==== DATA FOR THE TASK ====

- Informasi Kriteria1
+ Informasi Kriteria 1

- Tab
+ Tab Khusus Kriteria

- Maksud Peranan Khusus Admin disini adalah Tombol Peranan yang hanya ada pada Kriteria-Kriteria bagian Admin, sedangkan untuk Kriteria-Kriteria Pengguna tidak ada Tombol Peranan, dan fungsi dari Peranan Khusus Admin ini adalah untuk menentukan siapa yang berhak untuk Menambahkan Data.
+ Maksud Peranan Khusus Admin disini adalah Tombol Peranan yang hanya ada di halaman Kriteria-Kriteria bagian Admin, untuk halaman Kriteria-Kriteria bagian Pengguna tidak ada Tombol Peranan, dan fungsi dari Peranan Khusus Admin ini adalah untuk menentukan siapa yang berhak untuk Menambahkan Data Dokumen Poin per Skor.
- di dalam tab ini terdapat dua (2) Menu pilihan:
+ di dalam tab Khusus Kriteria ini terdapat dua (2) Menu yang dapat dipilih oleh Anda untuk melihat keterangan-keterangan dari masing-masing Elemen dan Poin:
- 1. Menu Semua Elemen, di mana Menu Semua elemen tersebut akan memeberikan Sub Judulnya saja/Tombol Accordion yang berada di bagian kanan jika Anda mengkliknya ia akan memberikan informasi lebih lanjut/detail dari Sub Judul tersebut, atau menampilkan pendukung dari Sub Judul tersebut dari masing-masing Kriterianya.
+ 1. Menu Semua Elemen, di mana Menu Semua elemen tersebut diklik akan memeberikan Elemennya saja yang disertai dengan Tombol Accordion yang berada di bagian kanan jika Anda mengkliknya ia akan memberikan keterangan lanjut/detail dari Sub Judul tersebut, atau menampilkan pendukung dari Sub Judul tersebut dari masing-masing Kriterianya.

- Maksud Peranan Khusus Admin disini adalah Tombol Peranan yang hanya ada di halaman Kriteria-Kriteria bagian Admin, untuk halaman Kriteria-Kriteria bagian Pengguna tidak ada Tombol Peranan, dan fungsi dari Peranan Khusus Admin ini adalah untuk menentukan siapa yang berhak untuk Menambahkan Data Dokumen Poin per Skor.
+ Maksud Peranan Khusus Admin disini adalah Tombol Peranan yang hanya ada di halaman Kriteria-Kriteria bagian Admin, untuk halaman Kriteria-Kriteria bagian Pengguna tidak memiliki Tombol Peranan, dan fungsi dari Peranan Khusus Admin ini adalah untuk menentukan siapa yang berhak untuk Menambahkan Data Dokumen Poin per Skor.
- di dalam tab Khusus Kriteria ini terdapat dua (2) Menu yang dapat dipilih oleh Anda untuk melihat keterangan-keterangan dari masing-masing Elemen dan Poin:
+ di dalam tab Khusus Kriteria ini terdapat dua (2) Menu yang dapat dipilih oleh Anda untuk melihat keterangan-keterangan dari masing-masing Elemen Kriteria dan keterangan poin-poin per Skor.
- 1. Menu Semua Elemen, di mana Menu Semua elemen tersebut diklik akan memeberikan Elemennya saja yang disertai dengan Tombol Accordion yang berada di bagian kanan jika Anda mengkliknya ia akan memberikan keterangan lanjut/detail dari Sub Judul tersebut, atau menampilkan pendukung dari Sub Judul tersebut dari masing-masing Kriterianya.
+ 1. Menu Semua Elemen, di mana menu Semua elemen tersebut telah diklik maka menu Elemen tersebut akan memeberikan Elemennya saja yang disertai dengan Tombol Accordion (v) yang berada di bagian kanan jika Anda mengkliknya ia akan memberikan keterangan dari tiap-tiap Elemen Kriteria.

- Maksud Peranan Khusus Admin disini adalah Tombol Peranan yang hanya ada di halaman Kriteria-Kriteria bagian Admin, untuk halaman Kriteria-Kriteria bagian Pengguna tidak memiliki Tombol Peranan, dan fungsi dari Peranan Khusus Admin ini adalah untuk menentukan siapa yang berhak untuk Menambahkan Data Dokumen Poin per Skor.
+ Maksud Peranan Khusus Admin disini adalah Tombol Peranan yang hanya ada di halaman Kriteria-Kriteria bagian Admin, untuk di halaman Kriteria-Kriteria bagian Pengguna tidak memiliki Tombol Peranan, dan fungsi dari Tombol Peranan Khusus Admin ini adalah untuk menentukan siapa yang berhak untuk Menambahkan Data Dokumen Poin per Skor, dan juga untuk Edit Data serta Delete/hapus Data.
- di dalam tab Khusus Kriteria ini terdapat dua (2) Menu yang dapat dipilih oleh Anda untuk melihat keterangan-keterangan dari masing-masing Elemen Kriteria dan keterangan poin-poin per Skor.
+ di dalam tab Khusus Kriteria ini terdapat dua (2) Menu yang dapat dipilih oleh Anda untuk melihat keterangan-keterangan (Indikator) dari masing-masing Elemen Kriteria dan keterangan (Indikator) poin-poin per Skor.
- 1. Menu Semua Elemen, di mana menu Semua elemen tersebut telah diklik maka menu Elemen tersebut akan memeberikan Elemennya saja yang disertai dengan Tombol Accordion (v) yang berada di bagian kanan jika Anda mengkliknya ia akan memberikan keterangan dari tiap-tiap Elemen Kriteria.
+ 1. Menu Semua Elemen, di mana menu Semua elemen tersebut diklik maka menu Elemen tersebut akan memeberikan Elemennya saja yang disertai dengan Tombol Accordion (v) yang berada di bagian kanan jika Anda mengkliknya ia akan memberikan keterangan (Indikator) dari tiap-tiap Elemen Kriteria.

====

**YOUR OBJECTIVE:** Search the material above for lines containing the string "telah", then pull them out.

**OUTPUT OF THE EXERCISE:**
+ 1. Menu Semua Elemen, di mana menu Semua elemen tersebut telah diklik maka menu Elemen tersebut akan memeberikan Elemennya saja yang disertai dengan Tombol Accordion (v) yang berada di bagian kanan jika Anda mengkliknya ia akan memberikan keterangan dari tiap-tiap Elemen Kriteria.
- 1. Menu Semua Elemen, di mana menu Semua elemen tersebut telah diklik maka menu Elemen tersebut akan memeberikan Elemennya saja yang disertai dengan Tombol Accordion (v) yang berada di bagian kanan jika Anda mengkliknya ia akan memberikan keterangan dari tiap-tiap Elemen Kriteria.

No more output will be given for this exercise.